▶ _TO DO_
Please repeat the records exactly. The pictures are to be left out.

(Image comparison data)
::::
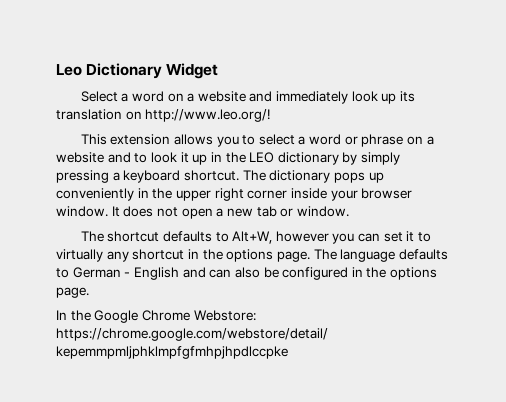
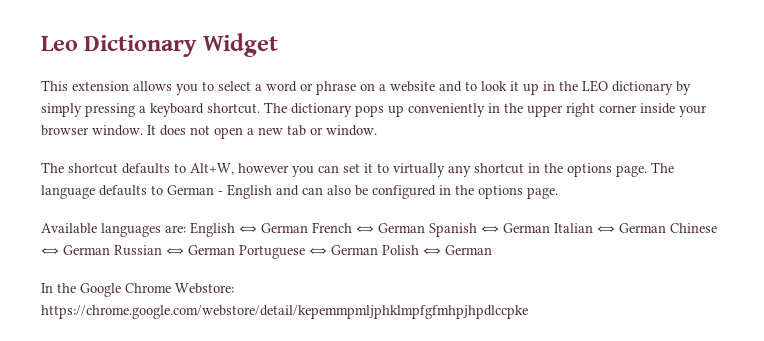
[80,91,416,104] [56,109,271,122] // Select a word on a website and immediately look up its translation on http://www.leo.org/! -> (278, 45) none
(89, 292) none -> [41,222,717,237] [41,245,492,259] // Available languages are: English ⇔ German French ⇔ German Spanish ⇔ German Italian ⇔ German Chinese ⇔ German Russian ⇔ German Portuguese ⇔ German Polish ⇔ German

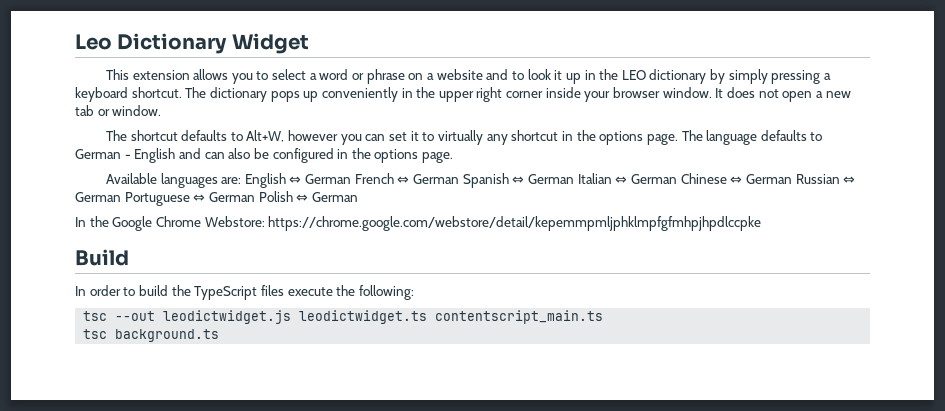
(528, 312) none -> [75,249,129,266] [75,285,414,300] [83,310,604,324] [83,329,220,342] // Build // In order to build the TypeScript files execute the following: // tsc --out leodictwidget.js leodictwidget.ts contentscript_main.ts // tsc background.ts

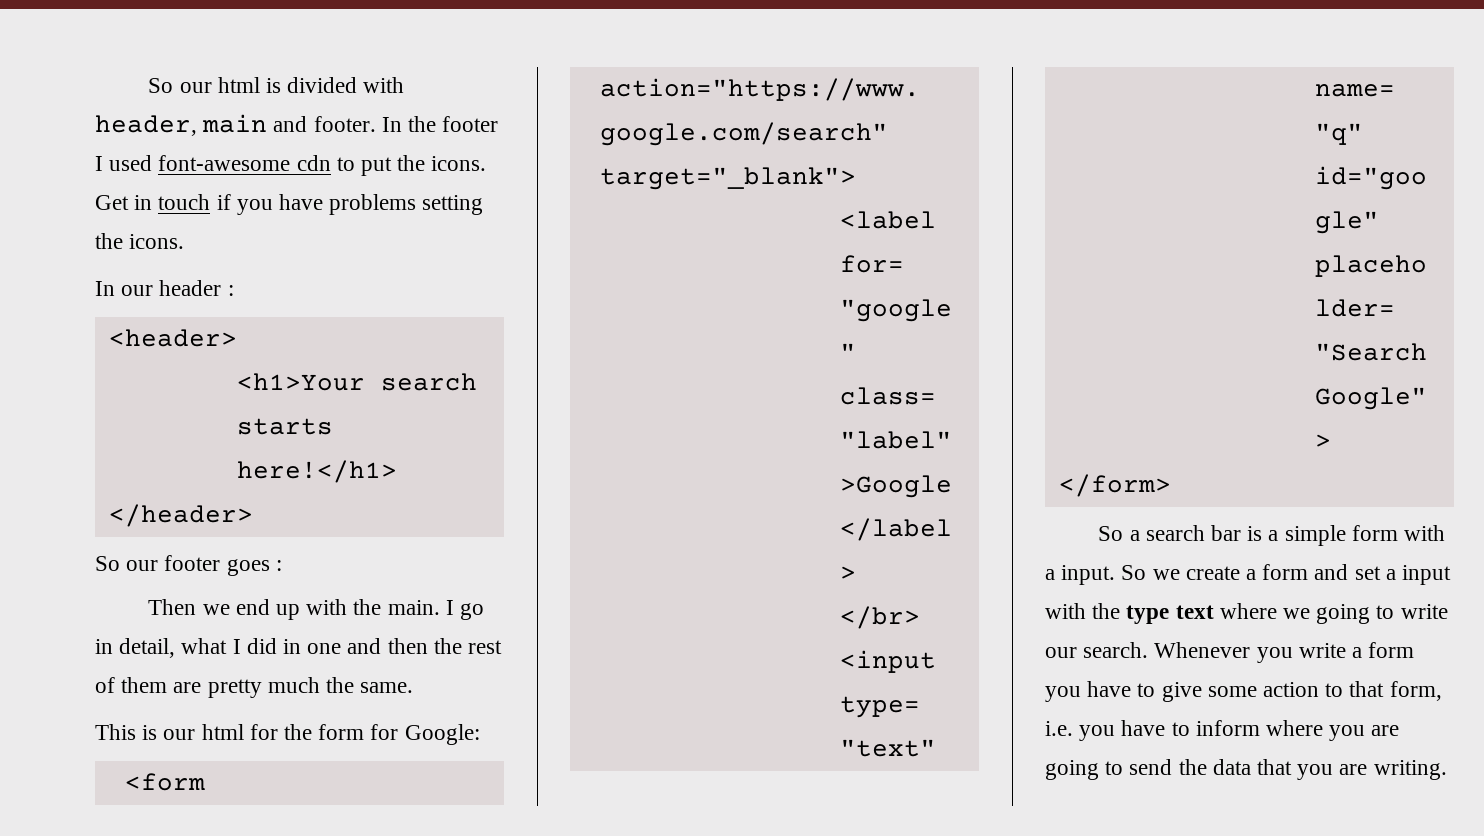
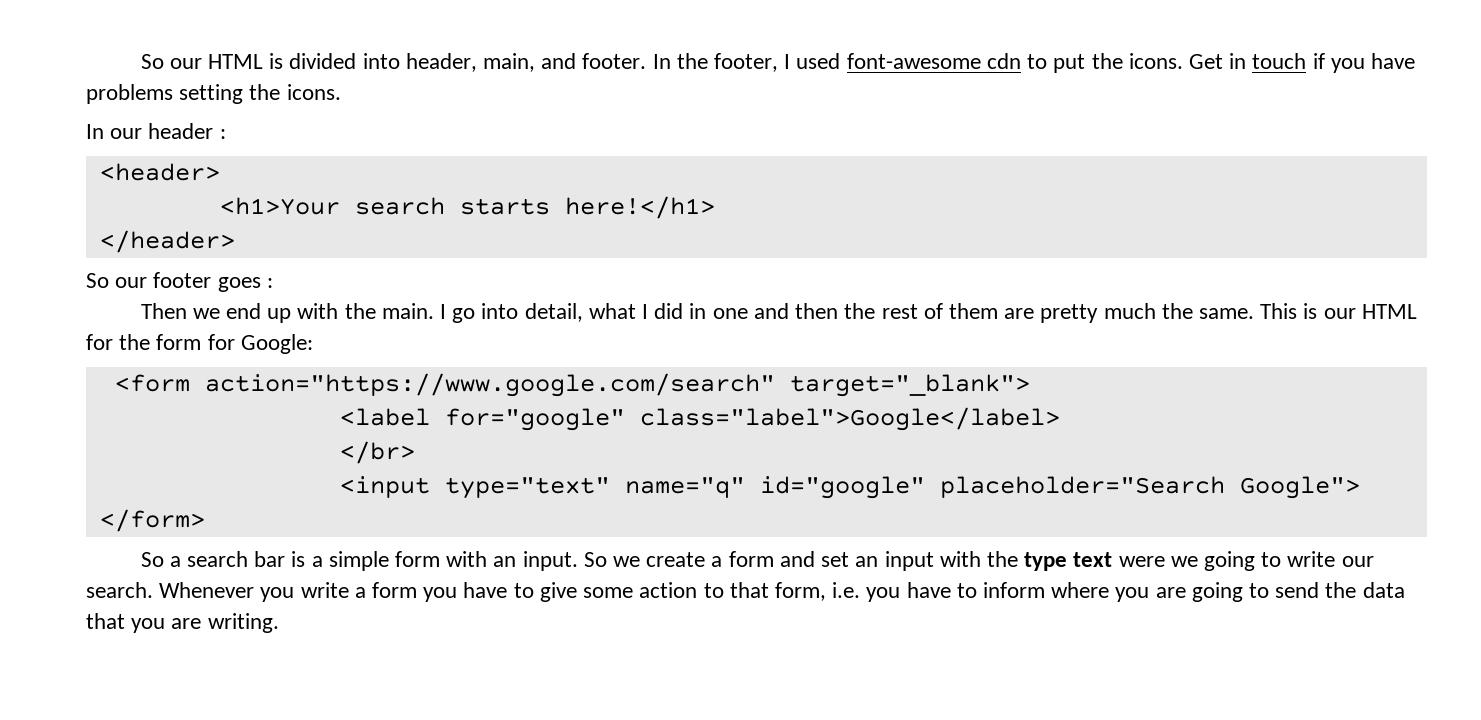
[148,77,260,93] So our html -> [140,54,263,69] So our HTML
[363,77,405,93] [95,114,268,136] with header, main -> [362,53,535,72] into header, main,
[442,116,499,132] footer -> [714,53,779,72] footer,
[95,639,113,654] in -> [481,303,519,319] into
(414, 687) // -> (1254, 313) none
[201,724,244,740] html -> [1361,304,1417,319] HTML
[1045,569,1055,580] a -> [493,556,517,567] an
[1385,569,1396,580] a -> [855,556,879,567] an
[1219,603,1277,619] where -> [1118,556,1165,567] were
::::
▶ _YOUR RESPONSE_
[80,91,416,104] [56,109,271,122] // Select a word on a website and immediately look up its translation on http://www.leo.org/! -> (278, 45) none
(89, 292) none -> [41,222,717,237] [41,245,492,259] // Available languages are: English ⇔ German French ⇔ German Spanish ⇔ German Italian ⇔ German Chinese ⇔ German Russian ⇔ German Portuguese ⇔ German Polish ⇔ German

(528, 312) none -> [75,249,129,266] [75,285,414,300] [83,310,604,324] [83,329,220,342] // Build // In order to build the TypeScript files execute the following: // tsc --out leodictwidget.js leodictwidget.ts contentscript_main.ts // tsc background.ts

[148,77,260,93] So our html -> [140,54,263,69] So our HTML
[363,77,405,93] [95,114,268,136] with header, main -> [362,53,535,72] into header, main,
[442,116,499,132] footer -> [714,53,779,72] footer,
[95,639,113,654] in -> [481,303,519,319] into
(414, 687) // -> (1254, 313) none
[201,724,244,740] html -> [1361,304,1417,319] HTML
[1045,569,1055,580] a -> [493,556,517,567] an
[1385,569,1396,580] a -> [855,556,879,567] an
[1219,603,1277,619] where -> [1118,556,1165,567] were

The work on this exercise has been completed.